Assembler un «puzzle en 3D», mais avec des pièces qui ont plusieurs millions d’années : c’est ainsi que Lauren McClain décrit sa mission, soit nettoyer et reconstituer de ses mains expertes les fossiles de dinosaures avant de les voir trôner dans les plus grands musées. Dans son atelier installé à domicile, au nord-est de Houston (Texas), cette restauratrice américaine utilise une sorte de mini-perceuse connectée à un compresseur, un peu comme un outil de dentiste, pour retirer avec une extrême précaution des particules de terre de fossiles dépassant les 60 millions d’années.

Pour reconstituer un fémur de tyrannosaure, un tibia de tricératops ou encore des dents de mégalodon, elle doit aussi souvent modeler les parties manquantes. «Les gens me disent : « Vous devez être forte en puzzle ». Mais en réalité, ça ne me plaît pas trop, sauf quand il s’agit d’un puzzle en 3D qui va devenir un dinosaure», s’amuse Lauren McClain, âgée de 33 ans. «Quand vous avez quelque chose comme une centaine de pièces, vous devez vraiment étudier chaque bord et voir comme ils s’alignent pour reconstituer dans les moindre détails ce qui existait avant», dit-elle.

Mariée dans le musée des Sciences naturelles de Houston

Elle a déjà travaillé sur un fossile d’euryptéride, couramment appelé scorpion de mer, vieux de 200 millions d’années. Ces espèces habitaient anciennement les terres qui ont formé l’Amérique du Nord. Le Montana, les deux Dakota, le Colorado, la Floride ou la Californie sont des terrains de jeu connus pour les chercheurs de fossiles. Lauren McClain est une passionnée.

Fan de la saga Jurassic Park depuis l’enfance, elle s’est mariée dans le musée des Sciences naturelles de Houston.
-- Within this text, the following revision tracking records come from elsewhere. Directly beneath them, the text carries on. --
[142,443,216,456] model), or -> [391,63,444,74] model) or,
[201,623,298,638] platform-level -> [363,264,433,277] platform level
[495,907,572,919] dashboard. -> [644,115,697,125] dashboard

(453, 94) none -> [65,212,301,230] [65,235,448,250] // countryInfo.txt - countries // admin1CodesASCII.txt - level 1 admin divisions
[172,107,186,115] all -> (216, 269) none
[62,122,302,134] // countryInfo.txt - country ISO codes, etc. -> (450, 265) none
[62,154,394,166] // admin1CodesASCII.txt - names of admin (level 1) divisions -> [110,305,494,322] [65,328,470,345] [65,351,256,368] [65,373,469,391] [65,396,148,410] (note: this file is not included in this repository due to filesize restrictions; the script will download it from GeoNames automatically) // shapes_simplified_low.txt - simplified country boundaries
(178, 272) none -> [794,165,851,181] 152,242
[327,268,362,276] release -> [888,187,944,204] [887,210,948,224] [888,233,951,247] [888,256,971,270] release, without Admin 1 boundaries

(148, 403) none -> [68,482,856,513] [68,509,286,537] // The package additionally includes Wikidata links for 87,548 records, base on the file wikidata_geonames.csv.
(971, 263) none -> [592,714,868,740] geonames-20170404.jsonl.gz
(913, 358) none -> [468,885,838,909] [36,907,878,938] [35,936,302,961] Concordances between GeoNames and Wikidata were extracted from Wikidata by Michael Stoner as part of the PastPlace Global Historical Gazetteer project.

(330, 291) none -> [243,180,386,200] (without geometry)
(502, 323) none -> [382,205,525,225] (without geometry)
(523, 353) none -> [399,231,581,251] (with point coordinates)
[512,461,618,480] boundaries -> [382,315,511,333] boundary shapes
Elle a entamé sa carrière professionnelle comme graphiste mais a en parallèle commencé à participer à des fouilles.

Avec l’aide de mentors et de paléontologues professionnels, elle s’est aventurée dans le créneau de la restauration et a monté sa société Big Sky Fossils. L’an dernier, elle a définitivement renoncé à son travail de bureau pour se consacrer à plein temps aux fossiles. Elle restaure actuellement un fémur de hadrosauridae qu’elle a dû installer dans son garage, faute de place suffisante dans son atelier.

L’os mesure 1,30 m, pas très loin de son mètre 60. Pour ce faire, elle insère une tige de métal dans l’os afin de lui donner de la stabilité. Après un lavage minutieux, elle assemble les pièces avec une colle forte et utilise un mastic pour bouger les espaces creux. Pour finir, il lui faudra peindre avec une couleur proche de l’original.
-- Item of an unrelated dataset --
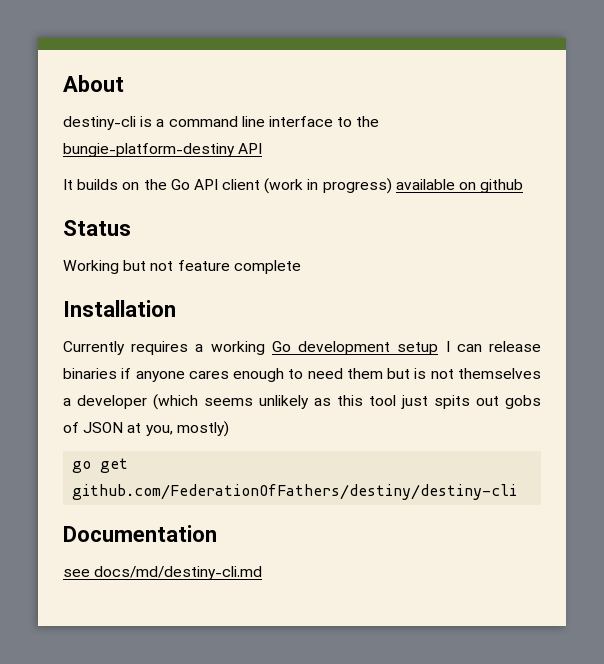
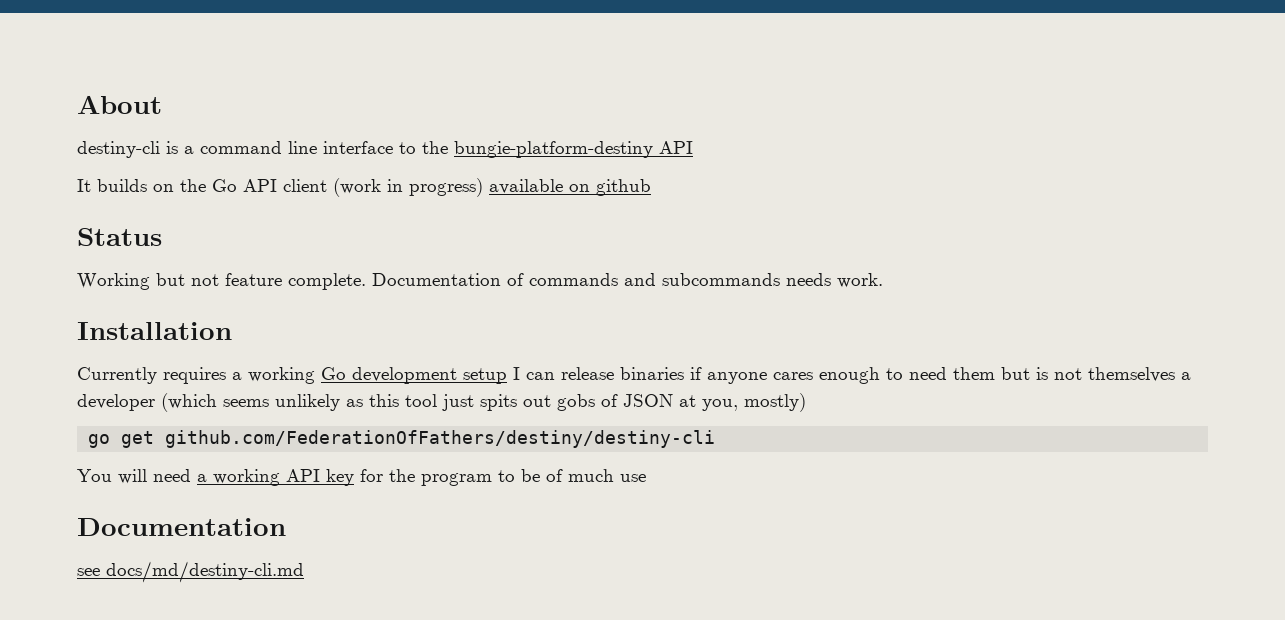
[233,260,301,274] complete -> [288,273,883,290] complete. Documentation of commands and subcommands needs work.
(518, 492) none -> [77,469,646,486] // You will need a working API key for the program to be of much use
«Les pièces manquantes, c’est la partie la plus difficile du travail car il s’agit non seulement de bien comprendre l’anatomie d’un dinosaure particulier mais aussi d’avoir une bonne référence, et ce n’est pas facile d’en trouver une. J’échange avec de nombreux paléontologues pour bien faire», détaille Lauren McClain. Spécialiste de paléontologie au musée des Sciences naturelles de Houston, David Temple assure qu’à cause de ce qu’ils voient dans les films, les gens croient qu’on retrouve les fossiles intacts dans le sol.

Il faut de la patience

«La réalité est tout autre. Chaque fossile a besoin d’un certain degré de soin, de restauration et de consolidation car le simple fait de l’extraire du sol l’abîme», explique-t-il dans les couloirs du musée. Une fois reconstitués, les fossiles servent aussi à fabriquer des répliques qui seront également exposées. «Nombre de paléontologues préparent eux-mêmes leurs fossiles mais pas tous, car ils n’ont pas la patience ou le temps. Ils reconnaissent que les gens qui font ça ont des compétences très pointues», dit encore David Temple.
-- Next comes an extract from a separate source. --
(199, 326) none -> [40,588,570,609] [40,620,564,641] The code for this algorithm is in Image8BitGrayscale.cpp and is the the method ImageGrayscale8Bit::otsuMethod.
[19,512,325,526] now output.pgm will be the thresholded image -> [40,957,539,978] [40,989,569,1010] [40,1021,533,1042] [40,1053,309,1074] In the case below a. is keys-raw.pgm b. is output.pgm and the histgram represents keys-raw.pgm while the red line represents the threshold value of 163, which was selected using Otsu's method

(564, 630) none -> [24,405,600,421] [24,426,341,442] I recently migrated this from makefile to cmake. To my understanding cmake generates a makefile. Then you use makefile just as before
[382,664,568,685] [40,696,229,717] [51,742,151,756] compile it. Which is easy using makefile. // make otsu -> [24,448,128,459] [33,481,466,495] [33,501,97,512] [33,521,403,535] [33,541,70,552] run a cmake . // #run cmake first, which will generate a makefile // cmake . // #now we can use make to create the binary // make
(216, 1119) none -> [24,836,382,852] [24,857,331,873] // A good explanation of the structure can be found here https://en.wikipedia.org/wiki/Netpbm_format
«Prenez par exemples les trilobites (NDLR : des arthropodes marins disparus) : peu de gens au monde savent les restaurer. C’est un art difficile à apprendre», assure-t-il. «Parfois, quand ils assemblent des éléments qui ne s’emboîtent pas tout à fait, ces spécialistes s’amusent à dire qu’ils ont inventé une « nouvelle espèce »», ironise le conservateur.